The On the Economy blog will periodically rerun blog posts that were of particular interest. The following post from October looks at the evolving wealth of American retirees.
How has the financial position of U.S. retirees evolved over time?
In a May 2019 analysis, St. Louis Fed Economist and Research Officer YiLi Chien and Research Associate Qiuhan Sun explored that question by comparing the state of current retirees’ household wealth with that of past retirees.
In their Regional Economist article, Better than Ever? The Wealth of Retired Households, the authors examined the balance sheets of households headed by retirees in 2016 with those of households headed by retirees in 2001 and 1989.
They used data available from the Federal Reserve’s Survey of Consumer Finances (SCF).For definition purposes, “retirees” are considered those households whose heads were 65 years or older in a given SCF year.
To gauge how retired households past and present have fared, Chien and Sun looked at the composition of their assets—both financial (e.g., investments) and nonfinancial (e.g., housing)—as well as their liabilities.
Overall, the authors concluded that both “the average and median inflation-adjusted wealth of retirees has been increasing over time.” And they dove deeper into the average and median values for additional insights.
They also observed a considerable rise in average net worth. Assets and net worth averages can be seen in the figure below.
“Overall, we see that the average size of assets among retirees grew significantly over time, while the size of debt rose only slightly; thus, liabilities remained a smaller share of retirees’ total assets,” Chien and Sun wrote, noting that long-term domestic economic growth “mostly drove this substantial increase in retirees’ wealth.”
The authors also examined the median (or midpoint) value of assets, liabilities and net worth. They noted that median total assets among households headed by retirees grew “substantially”:
And since the median retiree had little to no debt during this time, median net worth also increased substantially—from $145,000 in 1989 to $246,000 in 2016, the authors noted. This can be seen in the figure below.
Still, the authors noted, differences between average and median values may offer a window into the issue of wealth inequality.

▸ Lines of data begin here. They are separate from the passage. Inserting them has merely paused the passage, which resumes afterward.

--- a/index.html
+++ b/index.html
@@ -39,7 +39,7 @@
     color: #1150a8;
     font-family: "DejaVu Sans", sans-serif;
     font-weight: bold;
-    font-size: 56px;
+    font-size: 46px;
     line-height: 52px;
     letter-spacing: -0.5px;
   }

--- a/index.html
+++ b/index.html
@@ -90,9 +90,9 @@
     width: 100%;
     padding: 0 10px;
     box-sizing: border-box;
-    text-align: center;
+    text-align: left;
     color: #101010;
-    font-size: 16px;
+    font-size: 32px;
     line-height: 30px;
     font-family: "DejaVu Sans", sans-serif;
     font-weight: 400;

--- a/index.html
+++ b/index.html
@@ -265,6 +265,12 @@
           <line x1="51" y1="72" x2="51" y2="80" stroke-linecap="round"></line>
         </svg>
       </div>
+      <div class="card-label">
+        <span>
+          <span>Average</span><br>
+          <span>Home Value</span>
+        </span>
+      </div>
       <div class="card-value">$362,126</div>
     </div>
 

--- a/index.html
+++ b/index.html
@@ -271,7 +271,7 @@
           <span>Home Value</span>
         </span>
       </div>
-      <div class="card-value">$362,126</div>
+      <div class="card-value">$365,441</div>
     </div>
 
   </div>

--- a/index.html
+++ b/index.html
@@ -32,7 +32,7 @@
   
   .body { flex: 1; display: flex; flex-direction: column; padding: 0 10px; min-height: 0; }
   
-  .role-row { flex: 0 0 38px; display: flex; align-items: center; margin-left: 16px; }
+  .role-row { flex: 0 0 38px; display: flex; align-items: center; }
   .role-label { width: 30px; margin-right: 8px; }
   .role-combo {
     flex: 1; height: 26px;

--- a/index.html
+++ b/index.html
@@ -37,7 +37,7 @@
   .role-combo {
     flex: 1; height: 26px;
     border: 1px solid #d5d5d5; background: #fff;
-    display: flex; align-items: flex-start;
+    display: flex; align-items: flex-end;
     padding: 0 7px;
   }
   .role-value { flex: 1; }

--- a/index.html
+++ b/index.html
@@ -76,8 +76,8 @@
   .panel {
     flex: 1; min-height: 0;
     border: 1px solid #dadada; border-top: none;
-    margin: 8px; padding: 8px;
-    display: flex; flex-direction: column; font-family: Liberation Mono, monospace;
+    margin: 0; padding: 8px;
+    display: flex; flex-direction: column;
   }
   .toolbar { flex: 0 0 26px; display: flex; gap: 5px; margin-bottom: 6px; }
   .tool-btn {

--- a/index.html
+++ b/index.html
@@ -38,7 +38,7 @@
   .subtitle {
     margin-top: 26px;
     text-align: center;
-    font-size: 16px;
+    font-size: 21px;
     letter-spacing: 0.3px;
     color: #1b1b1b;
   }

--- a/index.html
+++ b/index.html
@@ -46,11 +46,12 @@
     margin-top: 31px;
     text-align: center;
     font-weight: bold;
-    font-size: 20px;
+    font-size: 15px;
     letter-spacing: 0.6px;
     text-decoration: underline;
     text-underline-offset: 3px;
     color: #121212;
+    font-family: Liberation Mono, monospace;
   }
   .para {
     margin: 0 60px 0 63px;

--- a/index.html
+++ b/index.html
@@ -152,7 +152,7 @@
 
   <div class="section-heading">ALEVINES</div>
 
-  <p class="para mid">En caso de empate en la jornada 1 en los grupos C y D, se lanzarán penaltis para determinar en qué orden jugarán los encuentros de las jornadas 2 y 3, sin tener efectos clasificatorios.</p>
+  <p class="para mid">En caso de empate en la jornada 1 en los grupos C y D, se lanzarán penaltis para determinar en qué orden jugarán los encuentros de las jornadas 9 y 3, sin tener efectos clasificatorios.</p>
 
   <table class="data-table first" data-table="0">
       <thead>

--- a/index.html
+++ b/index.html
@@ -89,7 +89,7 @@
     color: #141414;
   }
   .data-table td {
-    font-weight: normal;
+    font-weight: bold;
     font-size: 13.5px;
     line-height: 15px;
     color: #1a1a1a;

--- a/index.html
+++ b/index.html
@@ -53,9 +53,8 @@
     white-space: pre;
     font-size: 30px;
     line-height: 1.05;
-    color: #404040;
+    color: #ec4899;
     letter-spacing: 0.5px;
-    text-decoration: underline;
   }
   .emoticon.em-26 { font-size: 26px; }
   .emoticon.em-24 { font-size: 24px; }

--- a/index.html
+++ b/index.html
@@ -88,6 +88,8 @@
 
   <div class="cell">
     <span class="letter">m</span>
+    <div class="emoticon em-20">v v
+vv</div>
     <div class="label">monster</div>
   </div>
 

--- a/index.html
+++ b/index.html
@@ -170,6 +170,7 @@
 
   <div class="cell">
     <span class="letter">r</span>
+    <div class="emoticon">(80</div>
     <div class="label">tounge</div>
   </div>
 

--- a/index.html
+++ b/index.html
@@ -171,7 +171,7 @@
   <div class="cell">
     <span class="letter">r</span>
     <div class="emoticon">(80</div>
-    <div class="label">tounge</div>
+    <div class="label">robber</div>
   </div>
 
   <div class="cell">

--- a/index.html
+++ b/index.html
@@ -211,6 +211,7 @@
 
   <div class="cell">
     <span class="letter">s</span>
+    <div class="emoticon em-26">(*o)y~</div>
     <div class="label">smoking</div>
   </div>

“Rising average wealth among retirees may not necessarily benefit everyone. As documented by economists Emmanuel Saez and Gabriel Zucman, wealth inequality is very significant in the U.S. and has worsened in recent decades,” they wrote. “If wealth inequality among retirees also worsens over time, then wealth becomes more concentrated among a smaller fraction of retirees, which may prevent the majority of retirees from enjoying the benefits of economic growth.”
Chien and Sun pointed out that the increase in median total assets and net worth was large, but still smaller than the rise in average assets and net worth. “The slower increase in the median relative to the average indicates that wealth inequality worsened,” they wrote.